- Task item
Return, with both end lines included, exactly what the data below holds from the line with "flujo de vehículos?" through the line with "- 2. En el elemento", though not the pictures.

- Given data
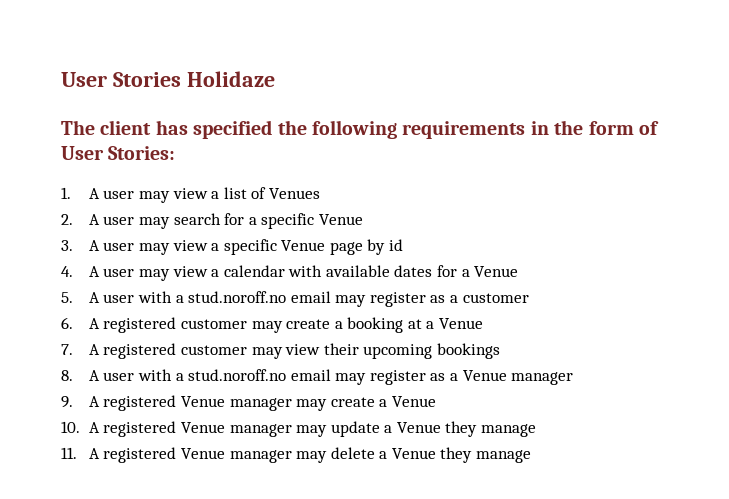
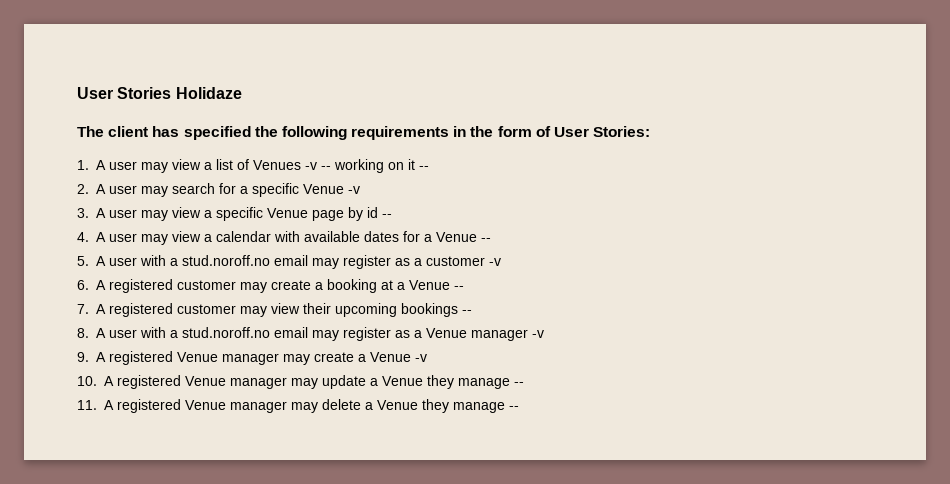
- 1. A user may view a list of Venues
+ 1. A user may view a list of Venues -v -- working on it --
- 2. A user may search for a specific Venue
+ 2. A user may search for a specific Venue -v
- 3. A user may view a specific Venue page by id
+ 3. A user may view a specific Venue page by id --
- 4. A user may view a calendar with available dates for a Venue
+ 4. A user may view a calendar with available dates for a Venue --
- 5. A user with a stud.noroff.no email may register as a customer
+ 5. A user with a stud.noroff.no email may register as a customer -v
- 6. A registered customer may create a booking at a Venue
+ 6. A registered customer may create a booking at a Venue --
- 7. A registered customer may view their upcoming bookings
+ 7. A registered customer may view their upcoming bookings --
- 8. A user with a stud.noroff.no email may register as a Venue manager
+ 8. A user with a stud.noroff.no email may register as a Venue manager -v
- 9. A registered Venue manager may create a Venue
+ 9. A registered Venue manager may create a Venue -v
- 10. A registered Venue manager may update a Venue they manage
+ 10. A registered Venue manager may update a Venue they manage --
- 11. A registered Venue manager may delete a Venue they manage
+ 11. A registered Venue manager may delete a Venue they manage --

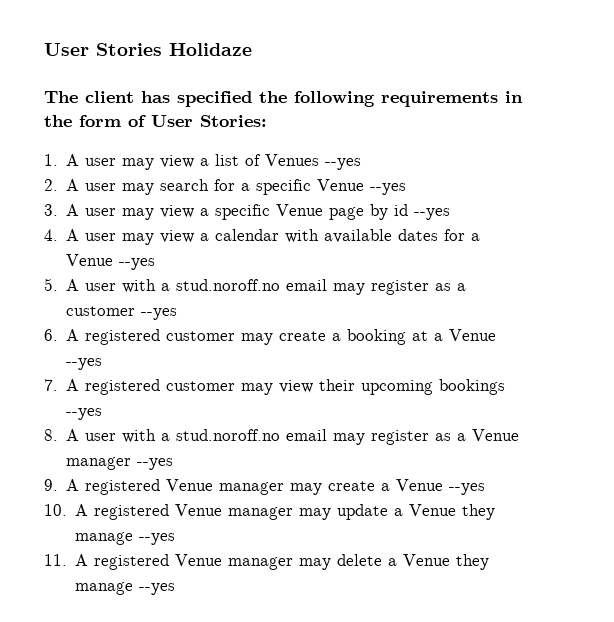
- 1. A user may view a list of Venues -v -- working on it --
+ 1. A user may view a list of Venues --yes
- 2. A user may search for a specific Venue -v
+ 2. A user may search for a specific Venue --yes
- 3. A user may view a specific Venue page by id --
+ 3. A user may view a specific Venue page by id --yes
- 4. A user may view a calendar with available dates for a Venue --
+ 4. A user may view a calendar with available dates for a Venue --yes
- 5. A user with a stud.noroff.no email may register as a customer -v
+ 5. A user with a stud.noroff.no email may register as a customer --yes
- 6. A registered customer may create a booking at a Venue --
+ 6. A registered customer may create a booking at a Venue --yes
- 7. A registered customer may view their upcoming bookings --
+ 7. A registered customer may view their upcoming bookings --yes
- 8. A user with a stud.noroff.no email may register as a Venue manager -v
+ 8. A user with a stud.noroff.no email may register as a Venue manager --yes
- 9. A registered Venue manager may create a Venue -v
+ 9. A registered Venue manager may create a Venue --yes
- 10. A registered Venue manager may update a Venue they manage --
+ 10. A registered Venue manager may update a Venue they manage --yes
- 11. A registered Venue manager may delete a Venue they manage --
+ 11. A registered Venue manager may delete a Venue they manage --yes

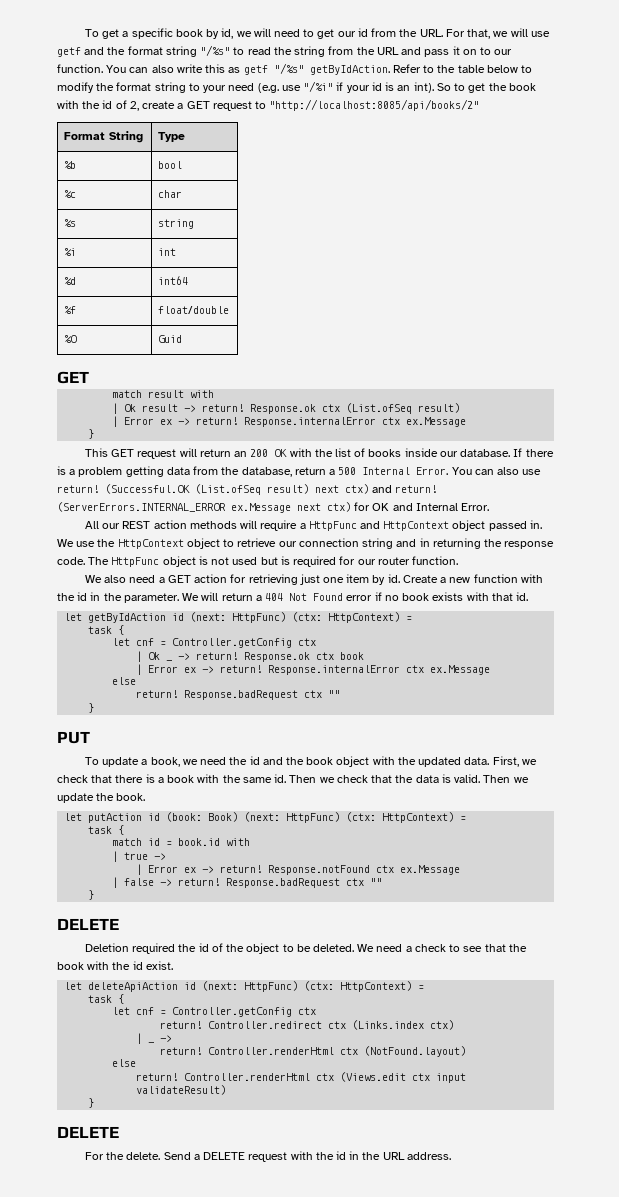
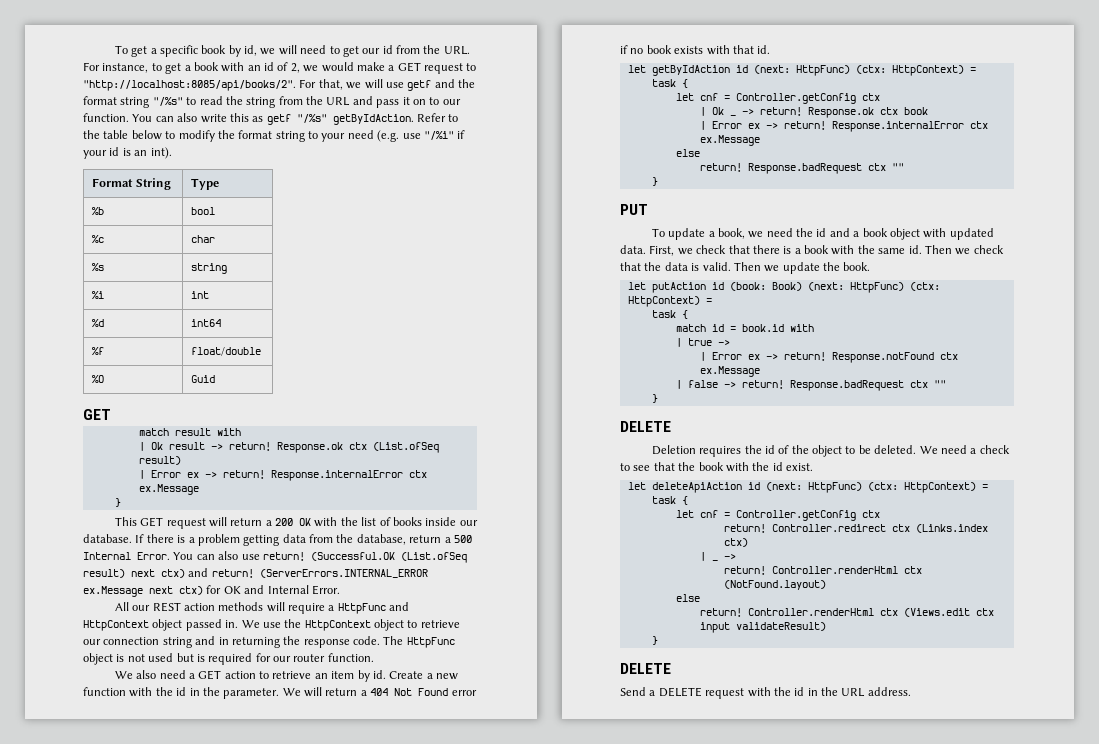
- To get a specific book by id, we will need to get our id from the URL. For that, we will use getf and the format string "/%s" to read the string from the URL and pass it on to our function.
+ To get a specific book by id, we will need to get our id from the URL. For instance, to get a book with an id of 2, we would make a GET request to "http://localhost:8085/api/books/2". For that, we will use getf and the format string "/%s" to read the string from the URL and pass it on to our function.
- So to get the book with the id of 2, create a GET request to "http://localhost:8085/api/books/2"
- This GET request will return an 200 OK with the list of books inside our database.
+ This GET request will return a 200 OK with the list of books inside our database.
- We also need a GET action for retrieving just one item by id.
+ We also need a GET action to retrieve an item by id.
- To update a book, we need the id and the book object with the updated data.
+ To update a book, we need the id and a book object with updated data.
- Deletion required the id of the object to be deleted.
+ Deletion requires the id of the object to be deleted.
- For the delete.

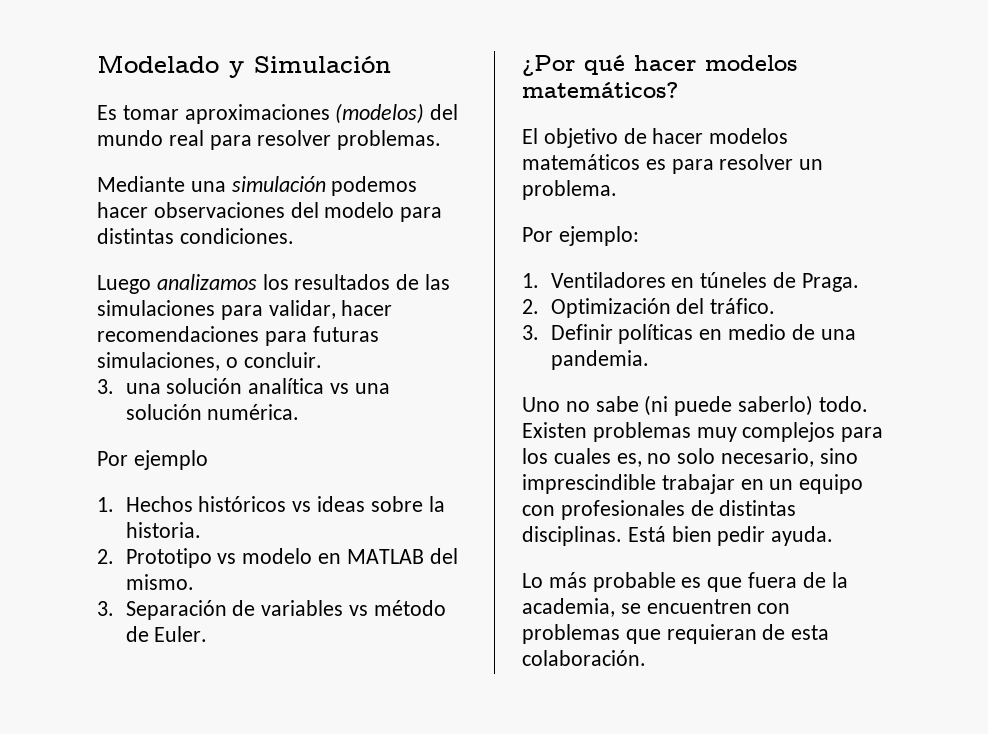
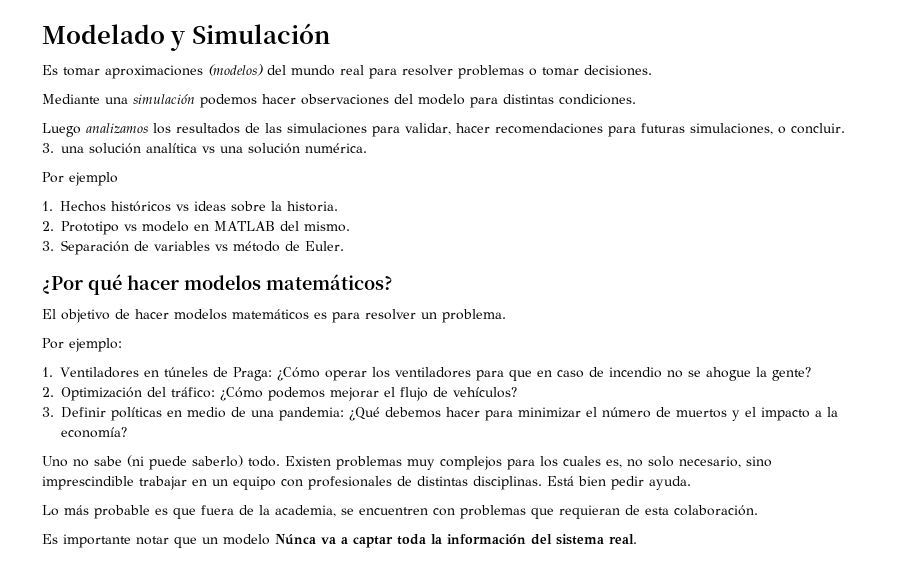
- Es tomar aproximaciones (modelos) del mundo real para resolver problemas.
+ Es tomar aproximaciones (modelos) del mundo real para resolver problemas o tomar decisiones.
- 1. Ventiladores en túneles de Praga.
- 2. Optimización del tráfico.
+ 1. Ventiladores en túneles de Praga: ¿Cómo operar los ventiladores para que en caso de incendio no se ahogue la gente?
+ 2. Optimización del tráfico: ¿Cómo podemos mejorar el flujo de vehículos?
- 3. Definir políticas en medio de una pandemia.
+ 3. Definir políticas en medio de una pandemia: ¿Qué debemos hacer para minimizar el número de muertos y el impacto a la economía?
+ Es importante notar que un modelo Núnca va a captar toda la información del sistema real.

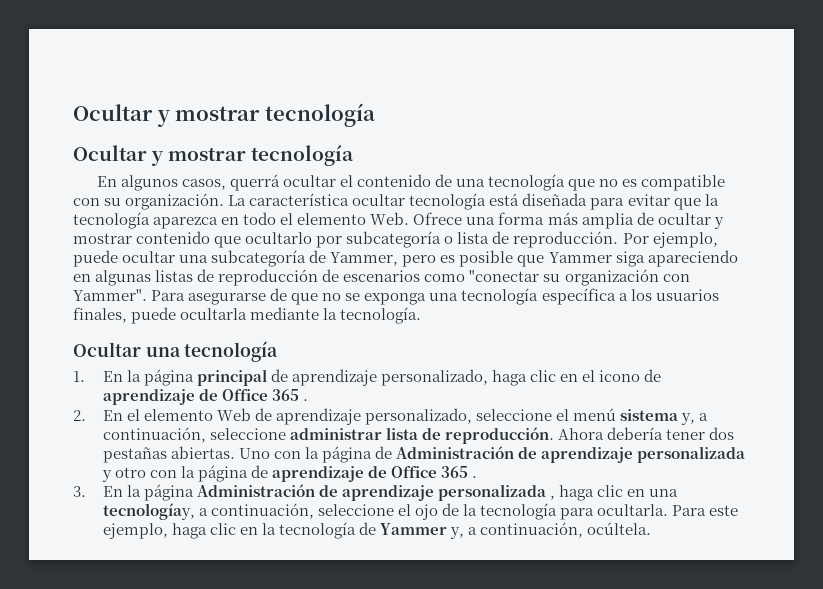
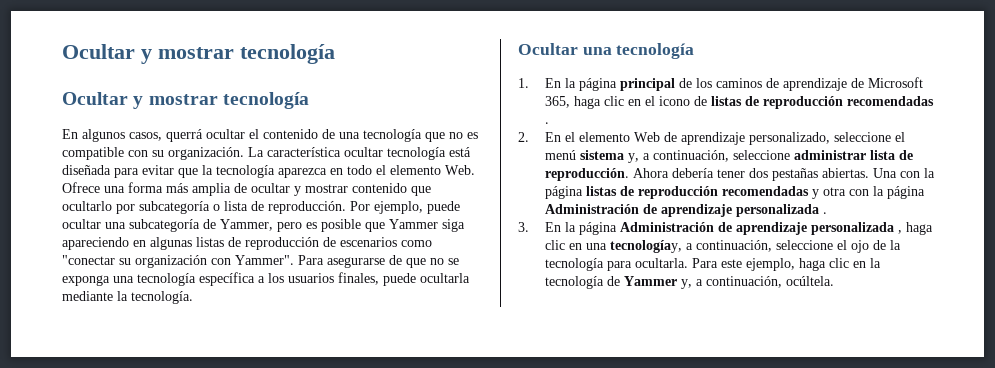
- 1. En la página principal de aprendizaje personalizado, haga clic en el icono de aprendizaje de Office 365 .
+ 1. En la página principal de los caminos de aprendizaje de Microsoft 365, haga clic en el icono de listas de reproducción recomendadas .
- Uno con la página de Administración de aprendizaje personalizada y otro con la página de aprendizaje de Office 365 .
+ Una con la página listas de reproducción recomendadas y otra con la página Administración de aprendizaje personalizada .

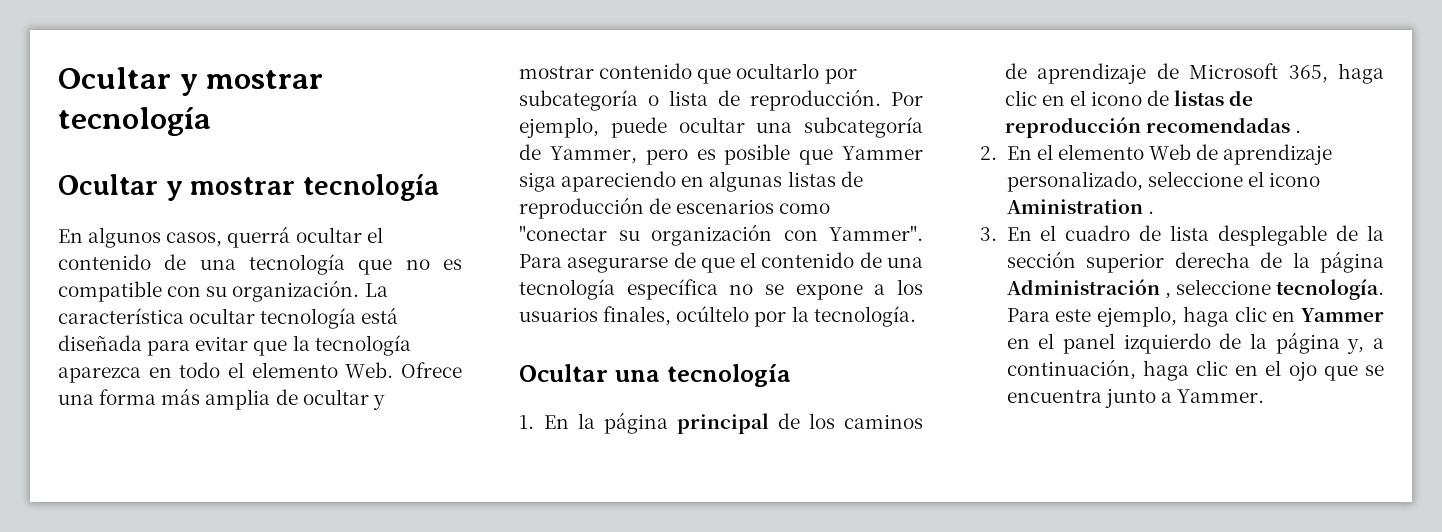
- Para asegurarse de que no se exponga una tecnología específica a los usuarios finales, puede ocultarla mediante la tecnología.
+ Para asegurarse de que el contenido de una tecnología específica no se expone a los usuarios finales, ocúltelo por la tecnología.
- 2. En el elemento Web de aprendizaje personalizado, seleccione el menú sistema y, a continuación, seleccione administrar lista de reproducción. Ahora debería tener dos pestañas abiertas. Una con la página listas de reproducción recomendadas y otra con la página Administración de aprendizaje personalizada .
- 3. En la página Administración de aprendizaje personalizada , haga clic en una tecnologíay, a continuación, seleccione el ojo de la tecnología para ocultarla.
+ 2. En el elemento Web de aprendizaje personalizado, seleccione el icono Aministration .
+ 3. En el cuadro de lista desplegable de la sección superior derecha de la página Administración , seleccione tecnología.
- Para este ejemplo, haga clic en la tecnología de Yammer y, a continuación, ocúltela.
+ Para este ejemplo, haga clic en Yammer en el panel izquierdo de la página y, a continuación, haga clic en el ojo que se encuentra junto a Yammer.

- Result
+ 2. Optimización del tráfico: ¿Cómo podemos mejorar el flujo de vehículos?
- 3. Definir políticas en medio de una pandemia.
+ 3. Definir políticas en medio de una pandemia: ¿Qué debemos hacer para minimizar el número de muertos y el impacto a la economía?
+ Es importante notar que un modelo Núnca va a captar toda la información del sistema real.

- 1. En la página principal de aprendizaje personalizado, haga clic en el icono de aprendizaje de Office 365 .
+ 1. En la página principal de los caminos de aprendizaje de Microsoft 365, haga clic en el icono de listas de reproducción recomendadas .
- Uno con la página de Administración de aprendizaje personalizada y otro con la página de aprendizaje de Office 365 .
+ Una con la página listas de reproducción recomendadas y otra con la página Administración de aprendizaje personalizada .

- Para asegurarse de que no se exponga una tecnología específica a los usuarios finales, puede ocultarla mediante la tecnología.
+ Para asegurarse de que el contenido de una tecnología específica no se expone a los usuarios finales, ocúltelo por la tecnología.
- 2. En el elemento Web de aprendizaje personalizado, seleccione el menú sistema y, a continuación, seleccione administrar lista de reproducción. Ahora debería tener dos pestañas abiertas. Una con la página listas de reproducción recomendadas y otra con la página Administración de aprendizaje personalizada .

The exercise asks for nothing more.